Methods: Peripheral blood and intrahepatic lymphocytes of patients with HCC and healthy donors were stimulated ex vivo and in vitro with overlapping peptides spanning the entire AFP-protein. AFP-specific CD4+ T-cell responses were analyzed by intracellular Interferon-γ staining.

Results: Ex vivo no AFP-specific CD4+ T-cell responses were detectable in the blood. However, after in vitro stimulation AFP-specific T cell responses could be detected in 50% of all patients with HCC. These immune responses were targeting different previously unreported epitopes with no immunodominant epitope recognizable.

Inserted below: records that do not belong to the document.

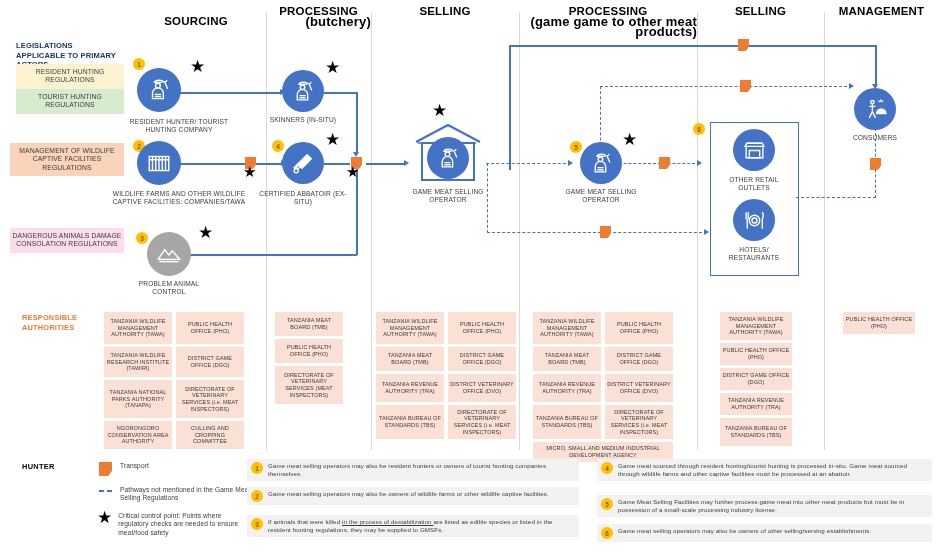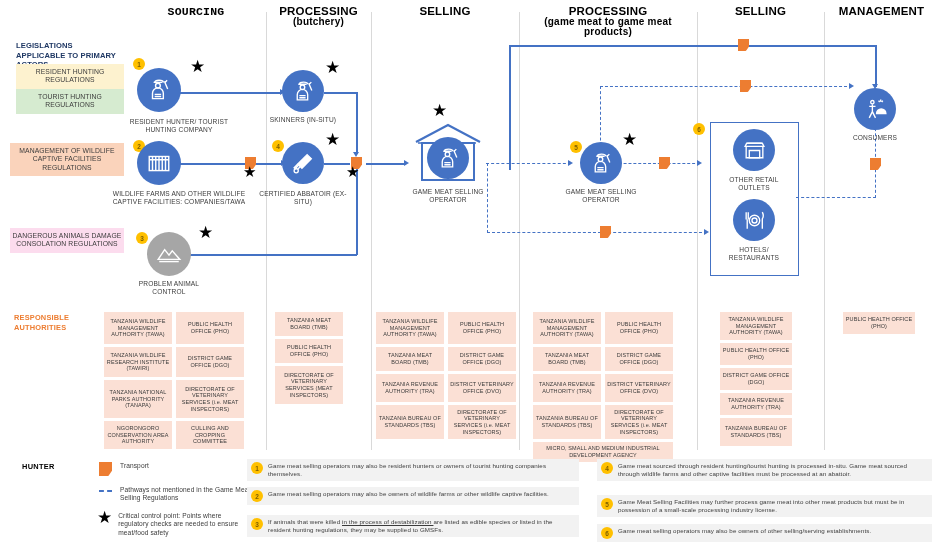"SOURCING" div.abs { font-family: Liberation Mono, monospace -> none; top: 6px -> 15px }
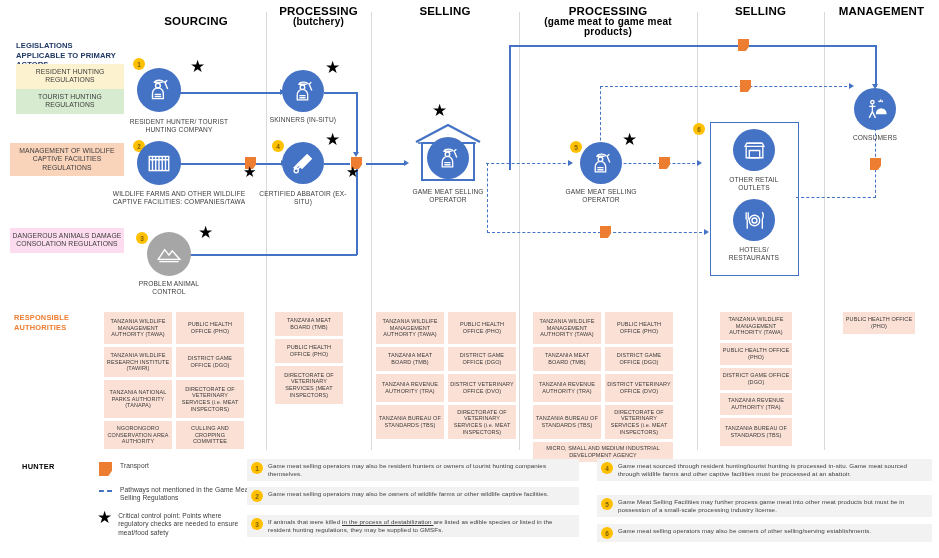"(butchery)" .colhead .sub { font-size: 10px -> 13px; text-align: none -> right }
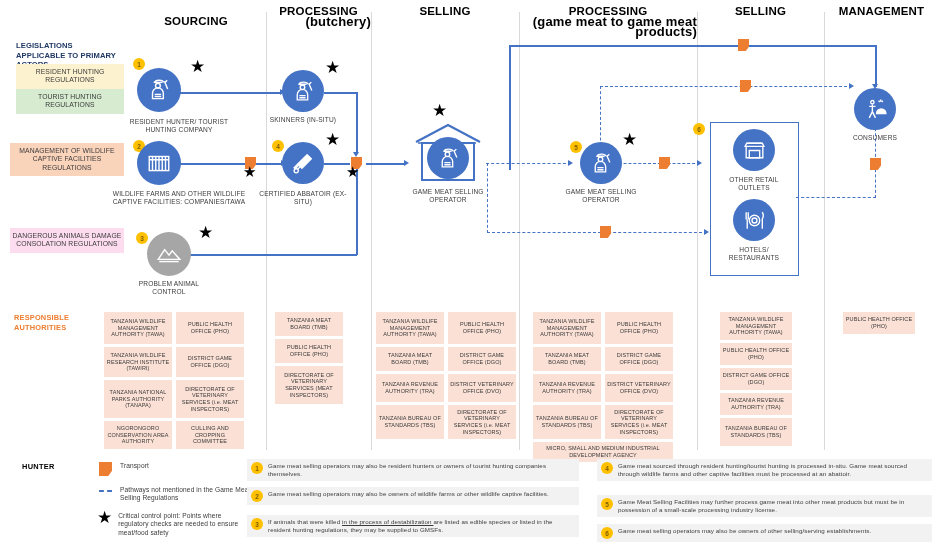"(game meat to game meat" span.sub { text: meat to game -> game to other }
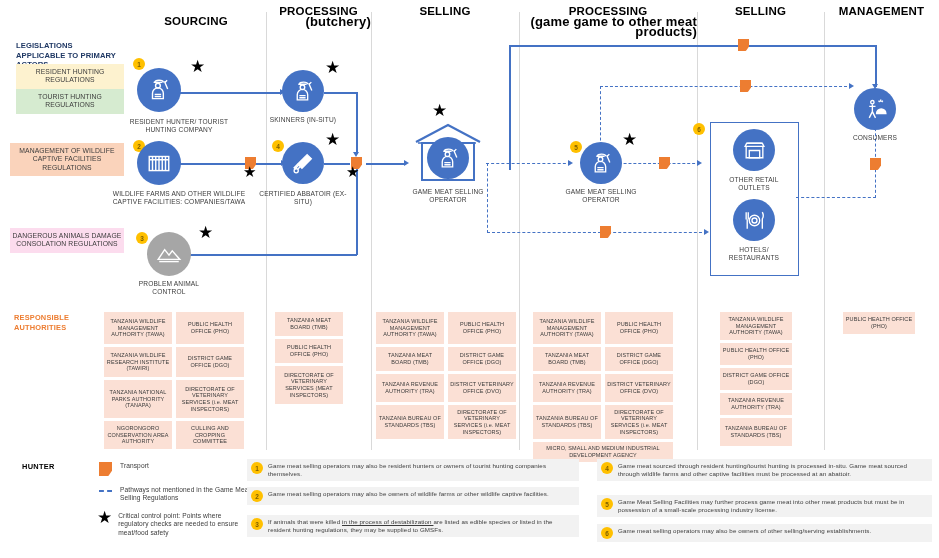"RESPONSIBLE AUTHORITIES" div.abs { left: 14px -> 22px }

After unspecific expansion of peripheral blood and intrahepatic lymphocytes AFP-specific CD4+ T-cell responses could be detected in 22% of the patients in the intrahepatic compartment but were not detectable in the peripheral blood indicating an enrichment of AFP-specific CD4+ T cells in the liver.

In contrast, AFP-specific CD8+ T-cell responses were found with a frequency of 50% in both peripheral blood an in the intrahepatic compartment. These findings suggest a general lack of AFP-specific CD4+ T-cell responses in patients with HCC.

Conclusion: AFP-specific CD4+ T-cell responses are part of the CD4+ T-cell pool and could be expanded in vitro. But potent immune responses of helper T cells to this oncofetal antigen are lacking in the majority of patients with HCC. This lack may facilitate tumor cells to escape the immune control.